Lastly, I would like to share a very encouraging testimony from “WJA” of the CMAA web forum on his use of the Simple Propers in the realities of parish life. If you are like me, these situations happen all too often. I am glad to know that the Simple Propers are helping us get through realities like this one:
So, it’s 7:45 a.m. on Sunday, Holy Family, and the cell phone rings. Father says the organist can’t make it to the 8:30 a.m. Mass and can I and any of my schola handle the music.
“But of course! Think nothing of it. See you in a bit, Father.”

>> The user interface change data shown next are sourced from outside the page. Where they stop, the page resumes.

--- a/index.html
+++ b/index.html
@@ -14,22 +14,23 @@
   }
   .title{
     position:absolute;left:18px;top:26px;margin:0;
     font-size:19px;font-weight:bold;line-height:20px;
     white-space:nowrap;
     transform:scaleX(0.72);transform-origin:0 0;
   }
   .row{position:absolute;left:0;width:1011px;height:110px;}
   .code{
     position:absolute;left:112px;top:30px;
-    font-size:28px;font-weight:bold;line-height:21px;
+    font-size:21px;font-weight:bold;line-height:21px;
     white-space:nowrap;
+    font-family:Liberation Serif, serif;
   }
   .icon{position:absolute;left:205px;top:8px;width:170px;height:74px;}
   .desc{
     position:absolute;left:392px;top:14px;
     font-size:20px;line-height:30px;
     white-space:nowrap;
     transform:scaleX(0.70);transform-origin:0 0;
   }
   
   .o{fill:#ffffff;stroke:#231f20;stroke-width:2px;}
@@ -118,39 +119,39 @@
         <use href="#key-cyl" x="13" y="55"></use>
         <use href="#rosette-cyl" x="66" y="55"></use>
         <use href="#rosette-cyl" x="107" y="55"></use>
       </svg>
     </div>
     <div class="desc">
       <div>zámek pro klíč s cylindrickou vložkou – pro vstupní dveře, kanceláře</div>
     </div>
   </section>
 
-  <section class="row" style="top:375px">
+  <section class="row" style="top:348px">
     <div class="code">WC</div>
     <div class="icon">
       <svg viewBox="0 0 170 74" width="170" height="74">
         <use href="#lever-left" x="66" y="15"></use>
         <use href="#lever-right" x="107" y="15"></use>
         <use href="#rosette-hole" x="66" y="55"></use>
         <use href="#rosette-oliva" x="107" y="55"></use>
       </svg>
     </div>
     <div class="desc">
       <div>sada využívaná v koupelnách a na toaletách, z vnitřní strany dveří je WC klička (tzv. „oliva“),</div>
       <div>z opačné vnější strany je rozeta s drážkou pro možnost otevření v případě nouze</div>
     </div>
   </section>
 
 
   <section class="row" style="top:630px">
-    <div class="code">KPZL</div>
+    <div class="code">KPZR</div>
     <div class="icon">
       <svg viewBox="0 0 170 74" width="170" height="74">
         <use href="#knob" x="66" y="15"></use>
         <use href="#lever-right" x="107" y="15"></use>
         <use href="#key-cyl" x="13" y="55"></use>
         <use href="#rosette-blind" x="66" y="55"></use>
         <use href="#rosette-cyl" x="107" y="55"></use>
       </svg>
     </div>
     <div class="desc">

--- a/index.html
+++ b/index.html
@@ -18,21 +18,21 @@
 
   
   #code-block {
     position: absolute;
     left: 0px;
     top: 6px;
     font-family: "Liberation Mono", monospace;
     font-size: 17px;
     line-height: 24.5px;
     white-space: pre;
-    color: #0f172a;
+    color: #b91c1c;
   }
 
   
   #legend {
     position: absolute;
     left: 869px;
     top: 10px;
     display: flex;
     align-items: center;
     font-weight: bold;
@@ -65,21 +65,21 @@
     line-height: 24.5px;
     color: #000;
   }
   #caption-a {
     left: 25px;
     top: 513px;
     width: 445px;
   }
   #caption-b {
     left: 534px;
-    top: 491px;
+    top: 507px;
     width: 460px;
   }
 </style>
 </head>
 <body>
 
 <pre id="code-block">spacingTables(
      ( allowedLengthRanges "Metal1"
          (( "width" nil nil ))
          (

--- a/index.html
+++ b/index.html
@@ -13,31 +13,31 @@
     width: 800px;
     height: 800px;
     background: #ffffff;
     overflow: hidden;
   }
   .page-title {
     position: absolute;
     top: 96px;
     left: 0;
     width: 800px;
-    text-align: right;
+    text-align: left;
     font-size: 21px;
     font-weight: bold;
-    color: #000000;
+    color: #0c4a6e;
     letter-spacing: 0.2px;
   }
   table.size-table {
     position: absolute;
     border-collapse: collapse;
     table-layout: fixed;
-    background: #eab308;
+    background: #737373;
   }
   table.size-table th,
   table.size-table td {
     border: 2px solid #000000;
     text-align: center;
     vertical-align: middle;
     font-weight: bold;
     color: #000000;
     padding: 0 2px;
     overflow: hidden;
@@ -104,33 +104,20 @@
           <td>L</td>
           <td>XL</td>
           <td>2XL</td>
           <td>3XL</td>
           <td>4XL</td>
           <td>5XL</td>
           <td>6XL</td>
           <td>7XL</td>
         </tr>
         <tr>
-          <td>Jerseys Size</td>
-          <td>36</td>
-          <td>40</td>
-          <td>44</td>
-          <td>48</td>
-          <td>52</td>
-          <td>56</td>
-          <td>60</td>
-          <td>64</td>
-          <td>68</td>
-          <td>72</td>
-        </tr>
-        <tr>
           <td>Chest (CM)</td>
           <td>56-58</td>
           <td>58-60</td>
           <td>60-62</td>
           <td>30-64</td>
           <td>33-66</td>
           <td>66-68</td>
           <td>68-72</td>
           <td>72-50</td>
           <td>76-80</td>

Then I hasten to my computer, point my browser to chantcafe.com, scroll down to the post where Adam Bartlett has uploaded the simple English propers for Holy Family, download the pdf, and print three copies. Then it’s out the door at 8:10, in the church doors at 8:20 and up to the choir loft.
At 8:25 two schola members run up stairs; my wife snagged them in the narthex and told them to ascend to the choir loft, post haste.
We learn the introit at 8:27, the offertory at 8:29, and the communion — very quietly — during the homily. Ordinary is Missa jubilate Deo, which everyone knows, and we recycle Puer Natus in Bethlehem, which we’d sung on Christmas Eve, for an extra communion.
We sang them well, not as well as we could have had we had a full practice and some time to breathe, but well. It was as lovely and liturgical a Holy Family as one could have asked, all thanks to the Simple English Propers project.